**WORK REQUEST**
Retype, exactly as they appear below, the lines between the line holding "28 | pmcid: 2919684 -> 2919686" and the line holding "27 | Points: 0.417 -> 0.414", both ends included.

-- DATA follows --

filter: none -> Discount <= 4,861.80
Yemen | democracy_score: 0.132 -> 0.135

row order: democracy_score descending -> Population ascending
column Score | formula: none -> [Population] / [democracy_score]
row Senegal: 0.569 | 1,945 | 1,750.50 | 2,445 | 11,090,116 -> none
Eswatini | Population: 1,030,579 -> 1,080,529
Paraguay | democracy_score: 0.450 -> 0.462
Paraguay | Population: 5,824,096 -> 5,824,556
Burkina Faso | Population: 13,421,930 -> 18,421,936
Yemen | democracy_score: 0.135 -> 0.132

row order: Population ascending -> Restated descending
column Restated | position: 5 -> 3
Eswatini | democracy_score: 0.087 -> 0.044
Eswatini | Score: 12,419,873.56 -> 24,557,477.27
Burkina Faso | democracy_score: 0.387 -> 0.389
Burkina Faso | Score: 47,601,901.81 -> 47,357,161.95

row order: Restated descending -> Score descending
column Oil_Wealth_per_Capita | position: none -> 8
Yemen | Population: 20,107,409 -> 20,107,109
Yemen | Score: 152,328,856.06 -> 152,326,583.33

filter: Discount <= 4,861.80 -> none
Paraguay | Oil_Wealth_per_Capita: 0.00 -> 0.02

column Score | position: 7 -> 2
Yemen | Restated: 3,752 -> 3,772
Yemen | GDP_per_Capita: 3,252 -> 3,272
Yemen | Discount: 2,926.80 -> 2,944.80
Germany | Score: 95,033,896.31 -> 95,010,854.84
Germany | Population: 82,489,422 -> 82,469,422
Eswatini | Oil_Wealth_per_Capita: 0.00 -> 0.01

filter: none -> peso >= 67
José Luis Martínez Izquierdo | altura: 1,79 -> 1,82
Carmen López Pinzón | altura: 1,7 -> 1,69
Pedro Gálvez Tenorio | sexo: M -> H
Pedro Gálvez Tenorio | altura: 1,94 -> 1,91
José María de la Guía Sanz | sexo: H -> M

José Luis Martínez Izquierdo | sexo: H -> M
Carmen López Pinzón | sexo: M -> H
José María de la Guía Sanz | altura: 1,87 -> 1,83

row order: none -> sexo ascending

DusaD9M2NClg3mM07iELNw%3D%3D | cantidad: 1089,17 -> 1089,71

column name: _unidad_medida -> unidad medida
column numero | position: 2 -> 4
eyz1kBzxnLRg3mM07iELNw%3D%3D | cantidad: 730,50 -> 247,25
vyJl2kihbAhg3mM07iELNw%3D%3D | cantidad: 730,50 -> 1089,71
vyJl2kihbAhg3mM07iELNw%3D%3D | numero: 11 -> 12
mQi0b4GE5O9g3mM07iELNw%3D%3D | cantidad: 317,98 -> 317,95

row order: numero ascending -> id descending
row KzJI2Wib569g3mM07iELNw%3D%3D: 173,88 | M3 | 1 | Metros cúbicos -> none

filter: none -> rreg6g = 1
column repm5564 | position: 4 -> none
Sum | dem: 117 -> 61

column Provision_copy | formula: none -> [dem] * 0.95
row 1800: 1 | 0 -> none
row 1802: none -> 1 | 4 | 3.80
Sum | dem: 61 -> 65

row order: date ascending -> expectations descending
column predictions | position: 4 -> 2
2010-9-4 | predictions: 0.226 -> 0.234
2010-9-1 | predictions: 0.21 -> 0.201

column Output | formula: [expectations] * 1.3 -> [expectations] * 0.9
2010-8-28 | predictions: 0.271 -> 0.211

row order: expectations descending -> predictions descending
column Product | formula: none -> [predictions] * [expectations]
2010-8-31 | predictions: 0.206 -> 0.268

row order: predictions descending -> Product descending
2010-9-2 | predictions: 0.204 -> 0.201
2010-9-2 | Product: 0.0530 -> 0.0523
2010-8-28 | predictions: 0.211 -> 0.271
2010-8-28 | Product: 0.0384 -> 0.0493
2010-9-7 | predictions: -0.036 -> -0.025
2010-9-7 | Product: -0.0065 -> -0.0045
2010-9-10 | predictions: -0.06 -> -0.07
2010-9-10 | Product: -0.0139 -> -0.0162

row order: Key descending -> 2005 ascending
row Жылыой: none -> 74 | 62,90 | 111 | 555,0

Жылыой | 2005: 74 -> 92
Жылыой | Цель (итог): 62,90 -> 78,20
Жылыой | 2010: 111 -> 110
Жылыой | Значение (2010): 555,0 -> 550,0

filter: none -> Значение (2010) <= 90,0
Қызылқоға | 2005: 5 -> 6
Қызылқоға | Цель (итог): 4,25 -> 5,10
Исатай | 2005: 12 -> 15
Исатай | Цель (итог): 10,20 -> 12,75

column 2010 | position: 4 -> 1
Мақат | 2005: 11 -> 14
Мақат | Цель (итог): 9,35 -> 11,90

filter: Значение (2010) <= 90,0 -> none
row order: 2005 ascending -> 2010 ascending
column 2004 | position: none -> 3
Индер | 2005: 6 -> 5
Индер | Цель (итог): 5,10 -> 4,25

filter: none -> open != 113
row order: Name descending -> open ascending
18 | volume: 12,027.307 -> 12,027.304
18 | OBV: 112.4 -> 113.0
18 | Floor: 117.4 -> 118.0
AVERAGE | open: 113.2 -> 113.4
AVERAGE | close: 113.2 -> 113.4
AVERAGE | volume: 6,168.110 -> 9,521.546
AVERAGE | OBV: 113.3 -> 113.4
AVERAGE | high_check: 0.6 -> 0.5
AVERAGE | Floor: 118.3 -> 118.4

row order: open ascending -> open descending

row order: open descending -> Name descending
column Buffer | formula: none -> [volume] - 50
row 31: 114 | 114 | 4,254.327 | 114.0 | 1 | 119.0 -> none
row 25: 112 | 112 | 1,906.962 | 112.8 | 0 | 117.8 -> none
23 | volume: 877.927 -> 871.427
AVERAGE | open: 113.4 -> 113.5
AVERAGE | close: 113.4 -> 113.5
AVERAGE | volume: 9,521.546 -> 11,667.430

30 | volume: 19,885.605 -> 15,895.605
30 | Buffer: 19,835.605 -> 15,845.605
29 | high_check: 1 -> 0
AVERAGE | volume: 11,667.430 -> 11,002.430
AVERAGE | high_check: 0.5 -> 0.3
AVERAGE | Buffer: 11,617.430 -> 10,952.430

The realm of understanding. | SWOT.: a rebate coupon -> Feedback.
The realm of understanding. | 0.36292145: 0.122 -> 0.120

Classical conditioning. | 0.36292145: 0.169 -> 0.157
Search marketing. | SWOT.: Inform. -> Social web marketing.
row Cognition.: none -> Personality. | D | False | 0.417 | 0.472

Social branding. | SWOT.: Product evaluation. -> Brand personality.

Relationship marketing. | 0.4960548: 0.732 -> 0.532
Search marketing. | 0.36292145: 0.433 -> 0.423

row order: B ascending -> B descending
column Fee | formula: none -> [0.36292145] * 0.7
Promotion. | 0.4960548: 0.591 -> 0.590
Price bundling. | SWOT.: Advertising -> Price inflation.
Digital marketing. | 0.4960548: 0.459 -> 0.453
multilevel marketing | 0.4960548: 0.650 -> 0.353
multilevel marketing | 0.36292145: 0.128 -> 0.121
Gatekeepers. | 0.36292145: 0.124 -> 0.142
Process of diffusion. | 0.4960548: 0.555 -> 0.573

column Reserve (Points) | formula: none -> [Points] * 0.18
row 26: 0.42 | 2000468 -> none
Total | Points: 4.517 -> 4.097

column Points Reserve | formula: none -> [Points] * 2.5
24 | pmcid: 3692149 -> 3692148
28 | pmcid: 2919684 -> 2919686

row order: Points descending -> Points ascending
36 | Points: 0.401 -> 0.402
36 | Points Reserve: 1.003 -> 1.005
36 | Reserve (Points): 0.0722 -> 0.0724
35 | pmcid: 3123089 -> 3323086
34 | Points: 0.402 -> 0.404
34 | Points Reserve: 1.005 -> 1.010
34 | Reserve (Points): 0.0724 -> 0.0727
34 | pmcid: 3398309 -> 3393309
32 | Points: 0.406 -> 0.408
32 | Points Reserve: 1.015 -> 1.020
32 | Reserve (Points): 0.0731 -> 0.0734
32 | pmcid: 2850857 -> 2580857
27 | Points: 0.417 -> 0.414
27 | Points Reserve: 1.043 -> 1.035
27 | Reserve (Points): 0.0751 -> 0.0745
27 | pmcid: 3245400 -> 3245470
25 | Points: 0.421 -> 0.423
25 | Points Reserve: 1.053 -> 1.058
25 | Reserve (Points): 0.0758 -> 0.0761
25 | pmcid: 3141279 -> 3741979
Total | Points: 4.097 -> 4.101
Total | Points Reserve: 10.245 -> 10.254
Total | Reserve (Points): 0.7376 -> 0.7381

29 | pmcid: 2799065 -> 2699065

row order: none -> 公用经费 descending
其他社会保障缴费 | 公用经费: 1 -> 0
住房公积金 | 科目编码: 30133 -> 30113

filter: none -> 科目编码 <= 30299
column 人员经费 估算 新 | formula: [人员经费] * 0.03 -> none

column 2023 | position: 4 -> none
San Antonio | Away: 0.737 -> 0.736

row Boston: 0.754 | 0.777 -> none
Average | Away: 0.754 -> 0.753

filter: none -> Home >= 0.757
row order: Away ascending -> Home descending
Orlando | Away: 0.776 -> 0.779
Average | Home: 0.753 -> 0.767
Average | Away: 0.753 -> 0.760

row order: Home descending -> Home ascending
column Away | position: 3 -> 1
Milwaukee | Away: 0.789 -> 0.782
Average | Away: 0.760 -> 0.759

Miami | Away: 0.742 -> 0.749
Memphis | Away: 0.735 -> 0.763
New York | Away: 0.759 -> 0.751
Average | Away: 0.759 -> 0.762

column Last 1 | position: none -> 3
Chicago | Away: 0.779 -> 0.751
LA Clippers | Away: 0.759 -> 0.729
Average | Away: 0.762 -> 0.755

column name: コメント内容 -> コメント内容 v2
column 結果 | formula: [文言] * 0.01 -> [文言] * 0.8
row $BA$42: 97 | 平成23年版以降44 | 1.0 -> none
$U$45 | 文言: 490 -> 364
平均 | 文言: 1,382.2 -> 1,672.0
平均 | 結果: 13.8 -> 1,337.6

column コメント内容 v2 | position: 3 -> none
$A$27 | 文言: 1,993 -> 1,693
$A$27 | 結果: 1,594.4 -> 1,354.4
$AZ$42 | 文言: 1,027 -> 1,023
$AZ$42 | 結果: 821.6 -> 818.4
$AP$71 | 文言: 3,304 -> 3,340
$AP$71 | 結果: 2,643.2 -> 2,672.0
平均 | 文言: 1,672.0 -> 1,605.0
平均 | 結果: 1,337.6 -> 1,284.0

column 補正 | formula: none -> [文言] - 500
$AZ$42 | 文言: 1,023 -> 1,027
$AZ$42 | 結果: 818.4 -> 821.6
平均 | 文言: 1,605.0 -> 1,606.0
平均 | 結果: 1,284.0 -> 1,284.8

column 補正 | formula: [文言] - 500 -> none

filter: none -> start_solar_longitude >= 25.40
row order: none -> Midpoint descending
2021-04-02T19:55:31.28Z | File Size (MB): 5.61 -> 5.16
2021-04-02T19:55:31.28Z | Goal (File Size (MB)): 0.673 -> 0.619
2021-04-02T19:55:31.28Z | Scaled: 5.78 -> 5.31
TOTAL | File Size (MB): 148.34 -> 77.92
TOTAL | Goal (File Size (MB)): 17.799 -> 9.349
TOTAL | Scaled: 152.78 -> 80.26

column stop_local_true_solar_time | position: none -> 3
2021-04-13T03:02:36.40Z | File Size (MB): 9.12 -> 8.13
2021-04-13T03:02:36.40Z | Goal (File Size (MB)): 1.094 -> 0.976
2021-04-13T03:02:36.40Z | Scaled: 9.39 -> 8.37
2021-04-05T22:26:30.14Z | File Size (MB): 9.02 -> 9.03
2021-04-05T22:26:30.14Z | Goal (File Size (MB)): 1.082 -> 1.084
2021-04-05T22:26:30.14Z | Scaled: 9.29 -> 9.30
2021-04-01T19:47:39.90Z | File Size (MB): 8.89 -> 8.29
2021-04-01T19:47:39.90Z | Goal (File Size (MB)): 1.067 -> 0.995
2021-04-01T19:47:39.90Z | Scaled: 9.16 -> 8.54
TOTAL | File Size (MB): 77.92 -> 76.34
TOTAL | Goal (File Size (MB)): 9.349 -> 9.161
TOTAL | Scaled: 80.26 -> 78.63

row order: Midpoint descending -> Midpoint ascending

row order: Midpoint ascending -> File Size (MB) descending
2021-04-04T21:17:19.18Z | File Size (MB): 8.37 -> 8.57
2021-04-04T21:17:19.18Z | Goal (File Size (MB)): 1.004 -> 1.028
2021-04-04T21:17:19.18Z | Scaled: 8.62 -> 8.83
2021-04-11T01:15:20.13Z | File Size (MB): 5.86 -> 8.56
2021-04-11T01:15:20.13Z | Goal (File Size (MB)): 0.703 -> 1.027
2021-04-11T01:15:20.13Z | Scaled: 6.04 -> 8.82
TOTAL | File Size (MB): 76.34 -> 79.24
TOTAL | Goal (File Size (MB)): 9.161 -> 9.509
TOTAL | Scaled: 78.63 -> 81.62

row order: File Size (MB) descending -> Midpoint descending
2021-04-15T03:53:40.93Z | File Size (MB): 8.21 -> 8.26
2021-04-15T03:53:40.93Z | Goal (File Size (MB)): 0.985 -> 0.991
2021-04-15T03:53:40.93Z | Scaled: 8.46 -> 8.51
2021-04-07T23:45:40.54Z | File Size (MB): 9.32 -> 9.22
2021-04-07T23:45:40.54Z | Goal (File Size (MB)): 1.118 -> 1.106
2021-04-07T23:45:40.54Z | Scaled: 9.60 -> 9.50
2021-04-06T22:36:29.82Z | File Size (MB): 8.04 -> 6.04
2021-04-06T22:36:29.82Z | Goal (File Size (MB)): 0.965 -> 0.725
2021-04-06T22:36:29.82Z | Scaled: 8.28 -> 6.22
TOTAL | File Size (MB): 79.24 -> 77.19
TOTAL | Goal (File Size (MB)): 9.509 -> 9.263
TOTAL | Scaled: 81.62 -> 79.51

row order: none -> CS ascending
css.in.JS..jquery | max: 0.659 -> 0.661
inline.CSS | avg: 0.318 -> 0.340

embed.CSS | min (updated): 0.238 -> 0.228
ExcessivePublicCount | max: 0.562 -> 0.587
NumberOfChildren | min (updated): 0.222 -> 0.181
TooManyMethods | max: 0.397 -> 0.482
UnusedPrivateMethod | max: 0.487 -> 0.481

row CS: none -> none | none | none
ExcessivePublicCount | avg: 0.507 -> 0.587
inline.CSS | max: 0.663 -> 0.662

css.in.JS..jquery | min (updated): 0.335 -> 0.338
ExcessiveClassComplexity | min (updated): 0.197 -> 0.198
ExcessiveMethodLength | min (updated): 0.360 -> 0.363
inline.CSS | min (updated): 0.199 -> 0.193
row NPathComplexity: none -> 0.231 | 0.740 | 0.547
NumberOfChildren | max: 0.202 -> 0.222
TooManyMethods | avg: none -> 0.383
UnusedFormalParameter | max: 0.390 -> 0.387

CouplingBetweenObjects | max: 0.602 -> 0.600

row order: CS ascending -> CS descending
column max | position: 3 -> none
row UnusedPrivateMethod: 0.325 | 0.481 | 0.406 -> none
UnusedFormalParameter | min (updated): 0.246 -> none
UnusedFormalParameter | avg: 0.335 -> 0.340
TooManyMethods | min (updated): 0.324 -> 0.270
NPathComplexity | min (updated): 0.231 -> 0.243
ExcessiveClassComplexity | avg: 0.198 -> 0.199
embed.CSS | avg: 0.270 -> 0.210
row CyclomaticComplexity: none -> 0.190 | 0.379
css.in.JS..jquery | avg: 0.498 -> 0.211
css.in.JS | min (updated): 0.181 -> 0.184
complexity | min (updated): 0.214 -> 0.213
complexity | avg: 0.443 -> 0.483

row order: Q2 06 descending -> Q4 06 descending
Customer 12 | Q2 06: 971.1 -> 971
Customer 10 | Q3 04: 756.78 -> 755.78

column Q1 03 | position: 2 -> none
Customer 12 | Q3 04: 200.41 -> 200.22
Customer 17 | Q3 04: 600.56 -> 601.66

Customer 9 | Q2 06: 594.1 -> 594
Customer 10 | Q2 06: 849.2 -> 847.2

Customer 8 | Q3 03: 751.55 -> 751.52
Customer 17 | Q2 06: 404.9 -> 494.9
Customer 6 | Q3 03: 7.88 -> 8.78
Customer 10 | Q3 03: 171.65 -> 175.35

-- DATA concluded --

**RESULT OF THIS TASK**
28 | pmcid: 2919684 -> 2919686

row order: Points descending -> Points ascending
36 | Points: 0.401 -> 0.402
36 | Points Reserve: 1.003 -> 1.005
36 | Reserve (Points): 0.0722 -> 0.0724
35 | pmcid: 3123089 -> 3323086
34 | Points: 0.402 -> 0.404
34 | Points Reserve: 1.005 -> 1.010
34 | Reserve (Points): 0.0724 -> 0.0727
34 | pmcid: 3398309 -> 3393309
32 | Points: 0.406 -> 0.408
32 | Points Reserve: 1.015 -> 1.020
32 | Reserve (Points): 0.0731 -> 0.0734
32 | pmcid: 2850857 -> 2580857
27 | Points: 0.417 -> 0.414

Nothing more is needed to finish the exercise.